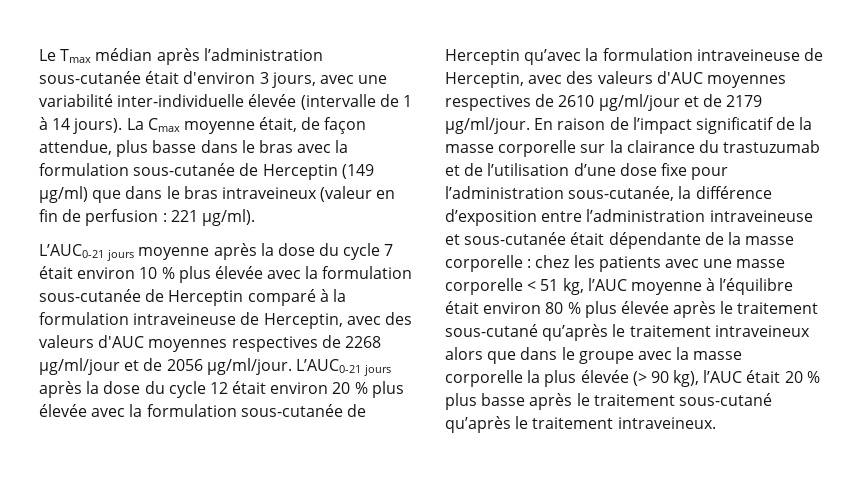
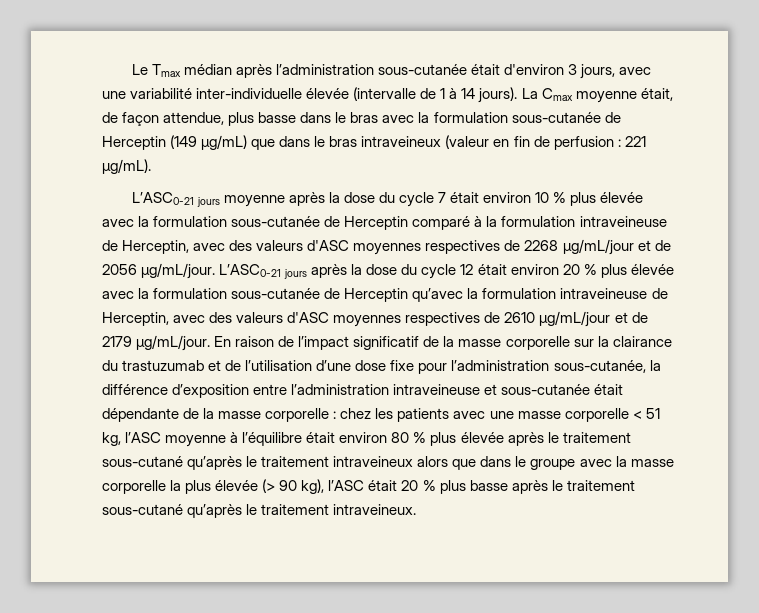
- La Cmax moyenne était, de façon attendue, plus basse dans le bras avec la formulation sous-cutanée de Herceptin (149 µg/ml) que dans le bras intraveineux (valeur en fin de perfusion :
+ La Cmax moyenne était, de façon attendue, plus basse dans le bras avec la formulation sous-cutanée de Herceptin (149 µg/mL) que dans le bras intraveineux (valeur en fin de perfusion :
- 221 µg/ml).
- L’AUC0-21 jours moyenne après la dose du cycle 7 était environ 10 % plus élevée avec la formulation sous-cutanée de Herceptin comparé à la formulation intraveineuse de Herceptin, avec des valeurs d'AUC moyennes respectives de 2268 µg/ml/jour et de 2056 µg/ml/jour. L’AUC0-21 jours après la dose du cycle 12 était environ 20 % plus élevée avec la formulation sous-cutanée de Herceptin qu’avec la formulation intraveineuse de Herceptin, avec des valeurs d'AUC moyennes respectives de 2610 µg/ml/jour et de 2179 µg/ml/jour.
+ 221 µg/mL).
+ L’ASC0-21 jours moyenne après la dose du cycle 7 était environ 10 % plus élevée avec la formulation sous-cutanée de Herceptin comparé à la formulation intraveineuse de Herceptin, avec des valeurs d'ASC moyennes respectives de 2268 µg/mL/jour et de 2056 µg/mL/jour. L’ASC0-21 jours après la dose du cycle 12 était environ 20 % plus élevée avec la formulation sous-cutanée de Herceptin qu’avec la formulation intraveineuse de Herceptin, avec des valeurs d'ASC moyennes respectives de 2610 µg/mL/jour et de 2179 µg/mL/jour.
- chez les patients avec une masse corporelle < 51 kg, l’AUC moyenne à l’équilibre était environ 80 % plus élevée après le traitement sous-cutané qu’après le traitement intraveineux alors que dans le groupe avec la masse corporelle la plus élevée (> 90 kg), l’AUC était 20 % plus basse après le traitement sous-cutané qu’après le traitement intraveineux.
+ chez les patients avec une masse corporelle < 51 kg, l’ASC moyenne à l’équilibre était environ 80 % plus élevée après le traitement sous-cutané qu’après le traitement intraveineux alors que dans le groupe avec la masse corporelle la plus élevée (> 90 kg), l’ASC était 20 % plus basse après le traitement sous-cutané qu’après le traitement intraveineux.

- _PROBLEM TO WORK ON_: Report every line of the preceding listing where the string "perfusion" occurs.

- _FINISHED EXERCISE_:
- La Cmax moyenne était, de façon attendue, plus basse dans le bras avec la formulation sous-cutanée de Herceptin (149 µg/ml) que dans le bras intraveineux (valeur en fin de perfusion :
+ La Cmax moyenne était, de façon attendue, plus basse dans le bras avec la formulation sous-cutanée de Herceptin (149 µg/mL) que dans le bras intraveineux (valeur en fin de perfusion :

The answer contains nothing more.